Der weltweit zweitgrößte Stahlhersteller Nippon Steel rechnet nach einem geschrumpften Gewinn im abgelaufenen Geschäftsjahr mit einer Beschleunigung des Rückgangs. Grund sind hohe Rohstoff- und Transportkosten: Sie zehren die Mehreinnahmen aus den infolge eines Nachfragebooms ebenfalls stark gestiegenen Stahlpreisen auf.

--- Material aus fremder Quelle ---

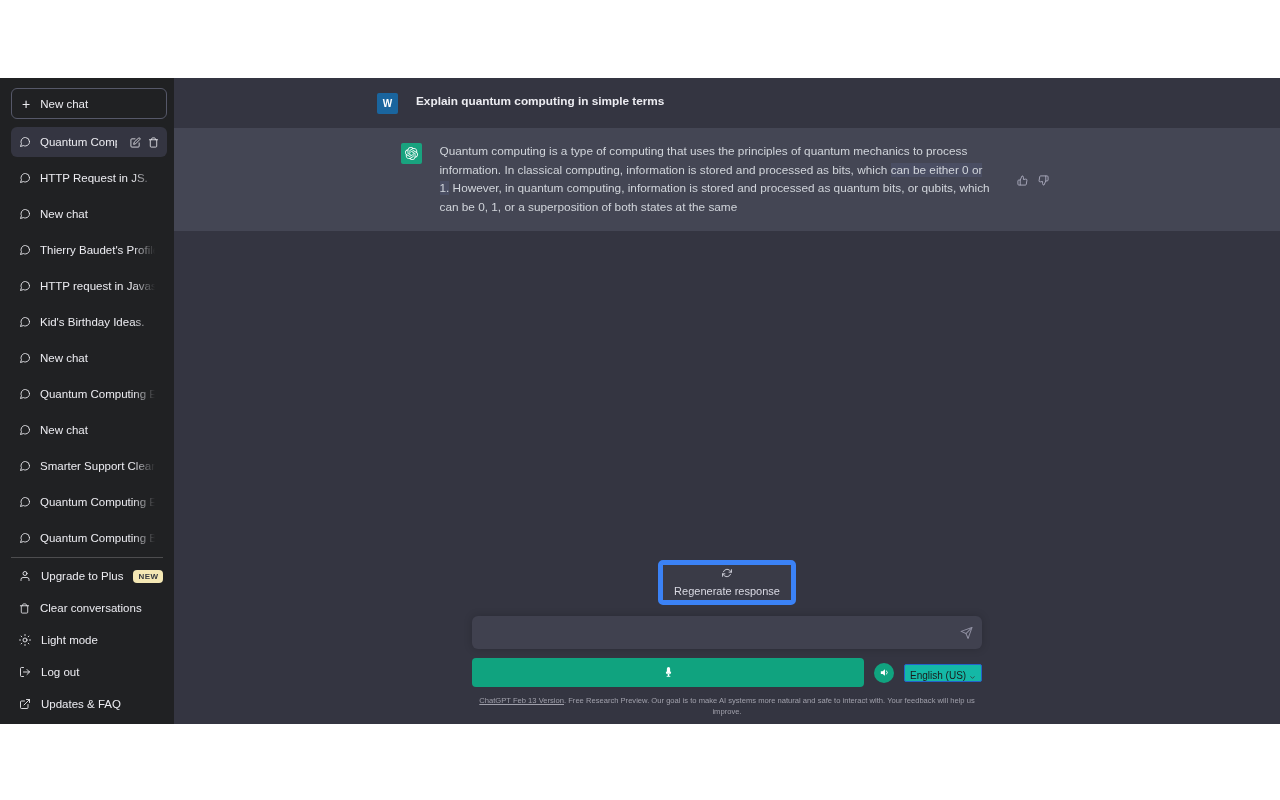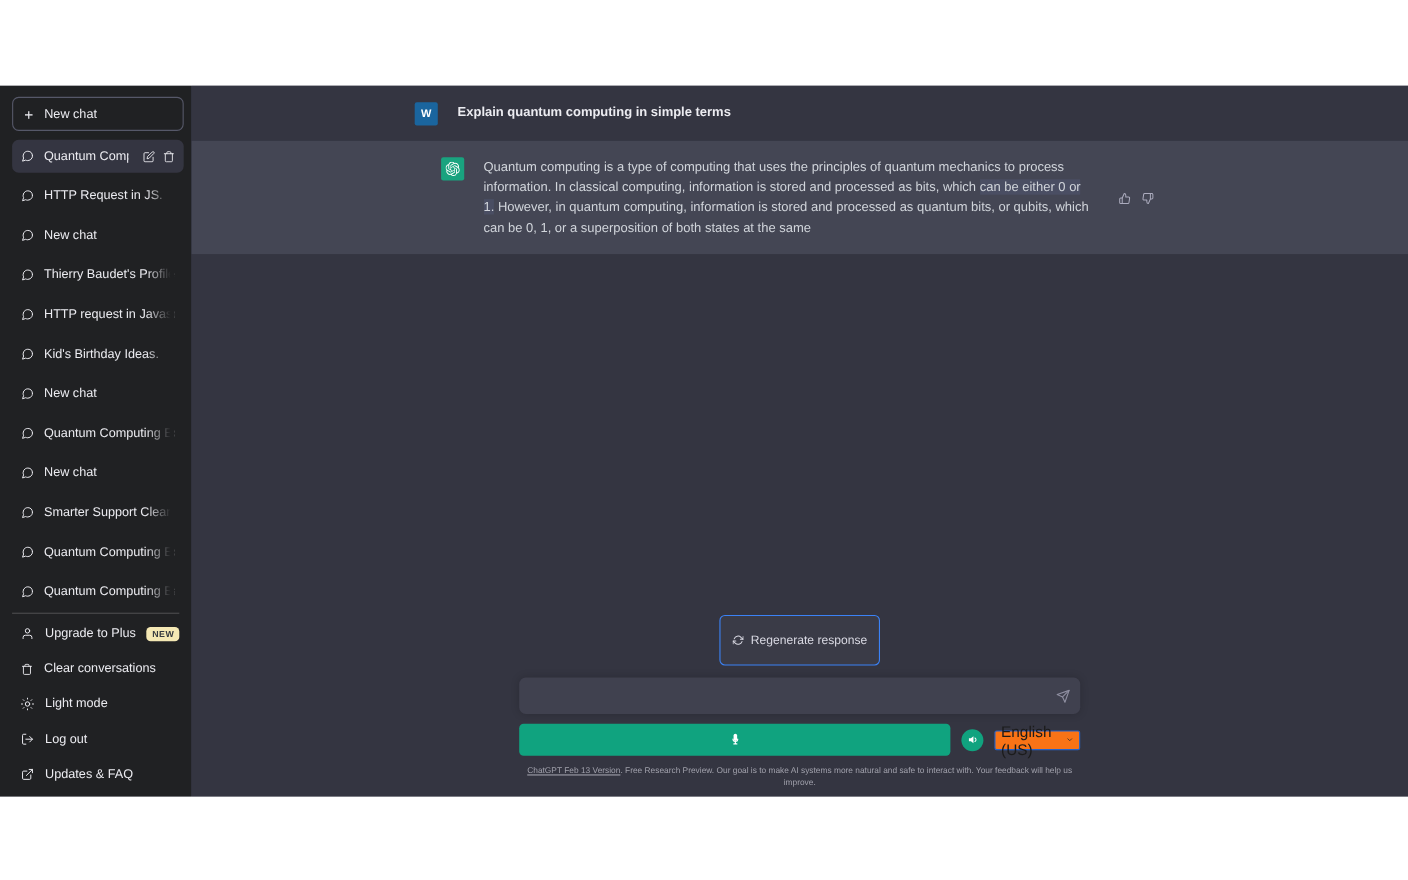"Regenerate response" .regen-btn { border: 1px solid #3b82f6 -> 5px solid #3b82f6; flex-direction: none -> column; padding: 16px 11px -> 3px 11px }
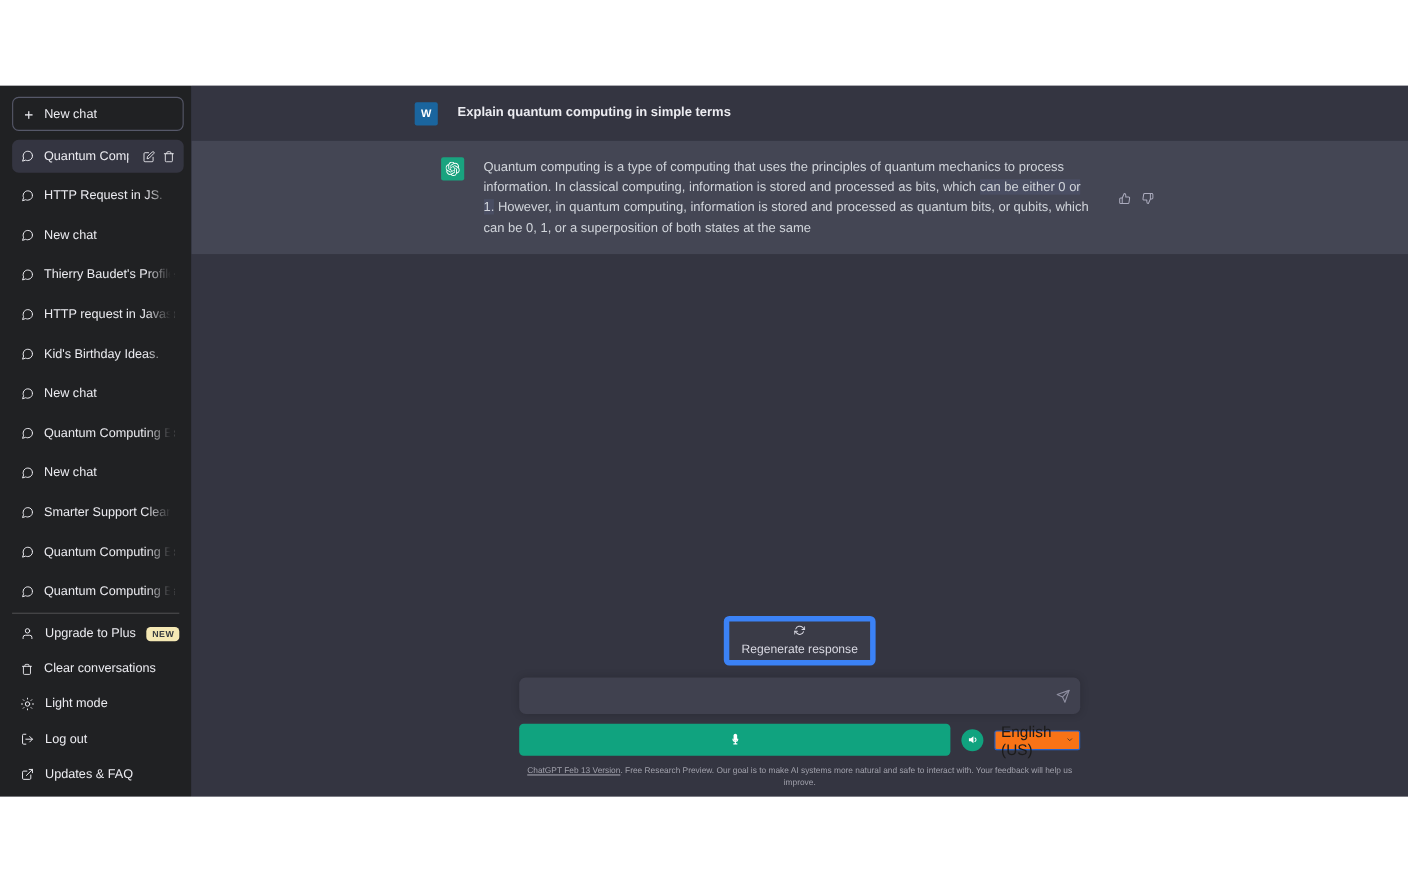"English (US)" .lang-select { align-items: center -> flex-end; background: #f97316 -> #14b8a6; font-size: 14px -> 10px }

HB TOKIO. Im gerade zu Ende gegangenen Geschäftsjahr sank Nippon Steels Gewinn aus dem wiederkehrenden Geschäft um sechs Prozent auf 564 Mrd. Yen (3,44 Mrd. Euro) und übertraf damit die Analystenschätzungen. Für das gerade begonnene Geschäftsjahr, das im März 2009 endet, rechnet der Konzern allerdings nur noch mit 370 Mrd. Yen (2,26 Mrd. Euro) vor Steuern - einem Minus von 34 Prozent und weit weniger als die von Beobachtern im Schnitt erwarteten 547 Mrd. Yen. Nippon will zwar seine Preise um bis zu 40 Prozent anheben. Doch die meisten Experten bezweifeln, dass es den Stahlherstellern in diesem Jahr gelingen wird, ihre gestiegenen Kosten vollständig weiterzugeben.